Re: convert netisr to real softinterrupt

Previous thread: limit the number of cpus amd64 will attach to the number of cpuinfo slots we have by David Gwynne on Wednesday, November 24, 2010 - 6:07 am. (8 messages)

Next thread: more usb detach love by Jacob Meuser on Wednesday, November 24, 2010 - 1:59 pm. (4 messages)
From: Claudio Jeker
Date: Wednesday, November 24, 2010 - 9:06 am

This diff was made by oga@ some time ago -- I just fixed a few conflicts
and I would really like to see this going in.

netisr needs to be made a normal C function and not this madness it
currently is. This is necessary to imporve the packet scheduling.

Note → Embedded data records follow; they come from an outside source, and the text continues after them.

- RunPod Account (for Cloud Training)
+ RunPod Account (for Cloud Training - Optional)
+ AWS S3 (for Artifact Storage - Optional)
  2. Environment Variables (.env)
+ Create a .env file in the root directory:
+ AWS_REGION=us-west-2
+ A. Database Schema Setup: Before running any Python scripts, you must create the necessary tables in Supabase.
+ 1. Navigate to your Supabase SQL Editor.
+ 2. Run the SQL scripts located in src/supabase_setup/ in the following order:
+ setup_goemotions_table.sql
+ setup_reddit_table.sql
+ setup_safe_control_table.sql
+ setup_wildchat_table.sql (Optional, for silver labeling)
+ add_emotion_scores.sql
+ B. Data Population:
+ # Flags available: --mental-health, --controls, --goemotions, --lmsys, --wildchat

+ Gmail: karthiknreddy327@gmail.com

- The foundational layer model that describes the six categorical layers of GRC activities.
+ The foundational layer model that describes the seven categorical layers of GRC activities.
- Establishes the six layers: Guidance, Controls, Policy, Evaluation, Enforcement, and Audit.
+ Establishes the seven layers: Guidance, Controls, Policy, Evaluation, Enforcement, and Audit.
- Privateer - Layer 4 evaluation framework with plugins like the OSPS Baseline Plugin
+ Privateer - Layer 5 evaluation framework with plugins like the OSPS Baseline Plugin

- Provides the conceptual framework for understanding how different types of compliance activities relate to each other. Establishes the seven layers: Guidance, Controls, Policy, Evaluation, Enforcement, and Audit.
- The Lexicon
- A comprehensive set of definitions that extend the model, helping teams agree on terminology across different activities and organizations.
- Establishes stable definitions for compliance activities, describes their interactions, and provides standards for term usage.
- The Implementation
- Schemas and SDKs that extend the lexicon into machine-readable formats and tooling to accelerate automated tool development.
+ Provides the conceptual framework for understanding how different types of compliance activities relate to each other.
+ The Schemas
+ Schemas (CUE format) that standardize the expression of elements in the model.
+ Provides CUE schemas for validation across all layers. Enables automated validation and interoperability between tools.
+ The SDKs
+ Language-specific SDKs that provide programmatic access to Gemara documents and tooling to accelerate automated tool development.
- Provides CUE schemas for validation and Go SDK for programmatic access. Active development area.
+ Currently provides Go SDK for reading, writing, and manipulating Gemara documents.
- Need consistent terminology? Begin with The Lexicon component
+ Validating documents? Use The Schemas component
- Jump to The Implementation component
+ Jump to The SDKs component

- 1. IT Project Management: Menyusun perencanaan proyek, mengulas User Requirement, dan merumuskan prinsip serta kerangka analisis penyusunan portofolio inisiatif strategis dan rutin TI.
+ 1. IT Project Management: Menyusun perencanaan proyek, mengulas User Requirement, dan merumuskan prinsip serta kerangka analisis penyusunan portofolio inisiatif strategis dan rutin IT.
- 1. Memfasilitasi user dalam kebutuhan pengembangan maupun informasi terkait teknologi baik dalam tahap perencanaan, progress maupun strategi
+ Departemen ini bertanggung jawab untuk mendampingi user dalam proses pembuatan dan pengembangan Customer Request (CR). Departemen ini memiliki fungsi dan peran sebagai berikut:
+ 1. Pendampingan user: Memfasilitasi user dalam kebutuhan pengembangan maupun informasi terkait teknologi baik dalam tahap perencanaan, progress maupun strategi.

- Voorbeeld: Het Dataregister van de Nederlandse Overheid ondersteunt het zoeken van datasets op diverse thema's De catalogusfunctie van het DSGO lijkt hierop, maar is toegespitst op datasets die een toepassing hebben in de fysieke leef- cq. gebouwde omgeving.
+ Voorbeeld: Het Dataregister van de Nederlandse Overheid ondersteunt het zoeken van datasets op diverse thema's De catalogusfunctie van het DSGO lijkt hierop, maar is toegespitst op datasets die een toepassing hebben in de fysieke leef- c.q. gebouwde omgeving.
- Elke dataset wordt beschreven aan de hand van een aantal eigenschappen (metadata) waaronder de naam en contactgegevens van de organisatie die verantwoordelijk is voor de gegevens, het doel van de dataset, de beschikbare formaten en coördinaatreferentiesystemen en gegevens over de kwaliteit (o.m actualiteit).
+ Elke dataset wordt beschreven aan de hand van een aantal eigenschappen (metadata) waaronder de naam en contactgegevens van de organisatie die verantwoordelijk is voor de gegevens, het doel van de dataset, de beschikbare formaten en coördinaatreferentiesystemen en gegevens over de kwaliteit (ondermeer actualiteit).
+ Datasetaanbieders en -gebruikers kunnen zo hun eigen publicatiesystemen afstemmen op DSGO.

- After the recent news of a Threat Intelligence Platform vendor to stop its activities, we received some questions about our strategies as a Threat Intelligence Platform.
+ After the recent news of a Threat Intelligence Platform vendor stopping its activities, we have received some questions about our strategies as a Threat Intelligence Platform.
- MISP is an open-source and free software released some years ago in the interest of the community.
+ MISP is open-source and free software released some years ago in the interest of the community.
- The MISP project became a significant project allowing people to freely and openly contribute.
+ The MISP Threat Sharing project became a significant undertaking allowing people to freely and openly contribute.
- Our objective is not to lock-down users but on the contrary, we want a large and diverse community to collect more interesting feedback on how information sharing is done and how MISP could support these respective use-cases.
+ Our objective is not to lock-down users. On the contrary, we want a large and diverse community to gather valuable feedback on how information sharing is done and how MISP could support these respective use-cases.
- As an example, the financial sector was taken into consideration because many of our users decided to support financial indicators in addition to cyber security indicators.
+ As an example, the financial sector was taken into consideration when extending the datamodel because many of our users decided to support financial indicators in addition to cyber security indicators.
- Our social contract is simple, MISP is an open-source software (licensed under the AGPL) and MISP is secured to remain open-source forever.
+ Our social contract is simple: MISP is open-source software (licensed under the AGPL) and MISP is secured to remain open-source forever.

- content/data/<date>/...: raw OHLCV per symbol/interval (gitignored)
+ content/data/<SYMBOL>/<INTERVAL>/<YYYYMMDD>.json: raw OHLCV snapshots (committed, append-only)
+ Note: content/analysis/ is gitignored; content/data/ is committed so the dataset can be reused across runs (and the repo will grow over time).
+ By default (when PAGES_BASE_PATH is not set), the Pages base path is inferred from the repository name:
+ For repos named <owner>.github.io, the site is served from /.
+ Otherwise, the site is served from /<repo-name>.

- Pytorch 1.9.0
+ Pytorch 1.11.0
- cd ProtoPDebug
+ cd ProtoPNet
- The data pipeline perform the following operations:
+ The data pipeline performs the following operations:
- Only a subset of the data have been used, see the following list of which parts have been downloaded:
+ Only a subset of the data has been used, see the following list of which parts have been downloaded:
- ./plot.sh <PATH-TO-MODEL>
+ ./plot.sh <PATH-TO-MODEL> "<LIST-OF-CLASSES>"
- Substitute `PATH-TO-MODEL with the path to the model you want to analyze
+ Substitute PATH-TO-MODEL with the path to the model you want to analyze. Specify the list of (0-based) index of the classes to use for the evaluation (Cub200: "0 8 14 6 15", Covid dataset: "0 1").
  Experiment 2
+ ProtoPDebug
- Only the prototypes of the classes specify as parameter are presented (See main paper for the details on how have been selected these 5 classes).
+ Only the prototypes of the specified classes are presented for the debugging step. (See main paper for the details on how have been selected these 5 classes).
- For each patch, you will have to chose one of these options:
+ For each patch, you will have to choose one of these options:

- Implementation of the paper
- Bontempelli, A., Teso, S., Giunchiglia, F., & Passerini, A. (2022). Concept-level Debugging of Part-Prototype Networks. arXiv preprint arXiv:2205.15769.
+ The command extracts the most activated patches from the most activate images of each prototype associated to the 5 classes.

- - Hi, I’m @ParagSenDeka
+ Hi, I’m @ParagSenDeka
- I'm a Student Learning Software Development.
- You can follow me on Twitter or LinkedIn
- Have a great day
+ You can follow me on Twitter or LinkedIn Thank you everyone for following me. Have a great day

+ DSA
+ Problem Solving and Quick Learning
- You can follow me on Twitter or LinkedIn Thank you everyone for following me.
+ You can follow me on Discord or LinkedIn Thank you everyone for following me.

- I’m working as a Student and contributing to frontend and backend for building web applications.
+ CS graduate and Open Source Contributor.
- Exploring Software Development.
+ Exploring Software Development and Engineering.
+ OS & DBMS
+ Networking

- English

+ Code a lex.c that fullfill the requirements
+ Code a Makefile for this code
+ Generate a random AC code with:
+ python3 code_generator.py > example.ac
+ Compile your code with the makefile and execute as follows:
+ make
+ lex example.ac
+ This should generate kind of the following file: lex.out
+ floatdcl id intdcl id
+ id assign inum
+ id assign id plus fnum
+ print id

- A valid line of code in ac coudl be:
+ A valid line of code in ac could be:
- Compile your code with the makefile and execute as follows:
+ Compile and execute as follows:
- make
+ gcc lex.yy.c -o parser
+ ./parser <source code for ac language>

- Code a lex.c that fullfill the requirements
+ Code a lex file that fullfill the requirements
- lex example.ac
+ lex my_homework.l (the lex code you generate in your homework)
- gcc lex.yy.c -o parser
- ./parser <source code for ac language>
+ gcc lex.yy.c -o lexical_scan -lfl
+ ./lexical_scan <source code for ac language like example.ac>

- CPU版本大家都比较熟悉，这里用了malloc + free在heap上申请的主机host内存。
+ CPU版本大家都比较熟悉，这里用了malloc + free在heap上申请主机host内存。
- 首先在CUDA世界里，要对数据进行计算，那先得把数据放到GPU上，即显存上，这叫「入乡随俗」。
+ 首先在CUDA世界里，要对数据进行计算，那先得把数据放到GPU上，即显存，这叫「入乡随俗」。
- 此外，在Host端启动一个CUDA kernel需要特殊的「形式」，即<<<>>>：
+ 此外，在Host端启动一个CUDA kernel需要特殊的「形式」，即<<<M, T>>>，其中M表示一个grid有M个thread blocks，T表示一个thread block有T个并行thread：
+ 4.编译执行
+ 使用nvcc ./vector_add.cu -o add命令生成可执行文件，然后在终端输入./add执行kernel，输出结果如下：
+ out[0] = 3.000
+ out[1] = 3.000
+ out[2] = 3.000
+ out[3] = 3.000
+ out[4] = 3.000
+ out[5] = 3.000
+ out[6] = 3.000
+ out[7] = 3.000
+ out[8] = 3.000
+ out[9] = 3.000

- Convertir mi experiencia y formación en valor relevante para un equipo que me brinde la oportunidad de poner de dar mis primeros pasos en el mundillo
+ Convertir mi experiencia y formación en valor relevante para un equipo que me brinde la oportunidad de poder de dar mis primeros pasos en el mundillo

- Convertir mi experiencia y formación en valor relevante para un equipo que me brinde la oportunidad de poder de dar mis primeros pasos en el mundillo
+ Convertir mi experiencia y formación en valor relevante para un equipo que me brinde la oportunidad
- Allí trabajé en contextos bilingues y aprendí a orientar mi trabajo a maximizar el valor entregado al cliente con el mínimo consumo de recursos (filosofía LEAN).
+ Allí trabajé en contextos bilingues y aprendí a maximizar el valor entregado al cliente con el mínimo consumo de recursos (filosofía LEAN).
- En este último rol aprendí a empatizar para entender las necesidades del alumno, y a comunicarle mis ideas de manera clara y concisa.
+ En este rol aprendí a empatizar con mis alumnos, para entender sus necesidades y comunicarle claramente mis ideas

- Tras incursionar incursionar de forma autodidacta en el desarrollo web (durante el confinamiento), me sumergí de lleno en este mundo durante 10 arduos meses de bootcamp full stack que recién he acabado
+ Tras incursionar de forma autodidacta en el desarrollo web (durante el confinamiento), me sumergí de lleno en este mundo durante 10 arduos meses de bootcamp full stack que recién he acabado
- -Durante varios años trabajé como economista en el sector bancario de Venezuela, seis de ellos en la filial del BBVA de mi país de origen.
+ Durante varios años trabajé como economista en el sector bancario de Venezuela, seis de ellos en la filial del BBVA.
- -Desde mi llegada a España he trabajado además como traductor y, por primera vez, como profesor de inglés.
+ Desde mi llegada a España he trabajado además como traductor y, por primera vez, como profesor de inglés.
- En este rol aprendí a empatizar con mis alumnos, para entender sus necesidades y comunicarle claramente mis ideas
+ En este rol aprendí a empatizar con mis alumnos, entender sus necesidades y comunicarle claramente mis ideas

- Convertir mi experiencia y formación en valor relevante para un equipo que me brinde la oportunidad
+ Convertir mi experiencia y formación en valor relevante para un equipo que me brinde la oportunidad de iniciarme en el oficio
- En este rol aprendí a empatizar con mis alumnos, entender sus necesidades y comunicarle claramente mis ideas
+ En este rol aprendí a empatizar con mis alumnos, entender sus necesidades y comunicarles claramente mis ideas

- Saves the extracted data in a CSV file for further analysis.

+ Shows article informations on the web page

Tested myself on i386, amd64, sparc64, sparc, alpha and hppa

Index: arch/alpha/alpha/interrupt.c
===================================================================
RCS file: /cvs/src/sys/arch/alpha/alpha/interrupt.c,v
retrieving revision 1.29
diff -u -p -r1.29 interrupt.c
--- arch/alpha/alpha/interrupt.c	19 Apr 2009 19:13:57 -0000	1.29
+++ arch/alpha/alpha/interrupt.c	5 Nov 2010 15:50:38 -0000
@@ -88,26 +88,6 @@
 #include <sys/device.h>
 #endif
 
-#include <net/netisr.h>
-#include <net/if.h>
-
-#ifdef INET
-#include <netinet/in.h>
-#include <netinet/if_ether.h>
-#include <netinet/ip_var.h>
-#endif
-
-#ifdef INET6
-#ifndef INET
-#include <netinet/in.h>
-#endif
-#include <netinet/ip6.h>
-#include <netinet6/ip6_var.h>
-#endif
-
-#include "ppp.h"
-#include "bridge.h"
-
 #include "apecs.h"
 #include "cia.h"
 #include "lca.h"
@@ -119,8 +99,6 @@ extern struct evcount clk_count;
 
 struct scbvec scb_iovectab[SCB_VECTOIDX(SCB_SIZE - SCB_IOVECBASE)];
 
-void netintr(void);
-
 void	scb_stray(void *, u_long);
 
 void
@@ -480,33 +458,8 @@ badaddr_read(void *addr, size_t size, vo
 
 #endif	/* NAPECS > 0 || NCIA > 0 || NLCA > 0 || NTCASIC > 0 */
 
-int netisr;
-
-void
-netintr()
-{
-	int n;
-
-	while ((n = netisr) != 0) {
-		atomic_clearbits_int(&netisr, n);
-
-#define	DONETISR(bit, fn)						\
-		do {							\
-			if (n & (1 << (bit)))				\
-				fn();					\
-		} while (0)
-
-#include <net/netisr_dispatch.h>
-
-#undef DONETISR
-	}
-}
-
 struct alpha_soft_intr alpha_soft_intrs[SI_NSOFT];
 
-/* XXX For legacy software interrupts. */
-struct alpha_soft_intrhand *softnet_intrhand;
-
 /*
  * softintr_init:
  *
@@ -524,10 +477,6 @@ softintr_init()
 		mtx_init(&asi->softintr_mtx, IPL_HIGH);
 ...
From: Mike Belopuhov
Date: Wednesday, November 24, 2010 - 9:42 am

hi,

i like the diff, but why not get rid of netisr_dispatch.h?
also i'm not sure, but maybe netisr.c copyright should be
attributed to berkeley as we're using their code directly?

otherwise i'm okay.

cheers!

From: Claudio Jeker
Date: Thursday, November 25, 2010 - 3:50 am

I planned to this after this diff goes in. I did not want to change

Are we? The current netisr.c code is a generic implementation of using
softinterrupts to run the netisr and in the future it will get even more
different.  Owain, what do you think? 


From: Mike Belopuhov
Date: Thursday, November 25, 2010 - 4:21 am

On Thu, Nov 25, 2010 at 11:50 AM, Claudio Jeker


actually, this is netbsd code in part.  i've traced it to the Eric
Haszlakiewicz's
<erh@netbsd> commit to sys/arch/sparc/sparc/intr.c [1] and he also introduced
netisr_dispatch.h include.  unfortunately he's not mentioned in any copyrights.

From: Owain Ainsworth
Date: Thursday, November 25, 2010 - 5:30 am

My diff needed some tweaking anyway.

Miod pointed out to me when I first sent this out that some archs use
something slightly different than this generic version.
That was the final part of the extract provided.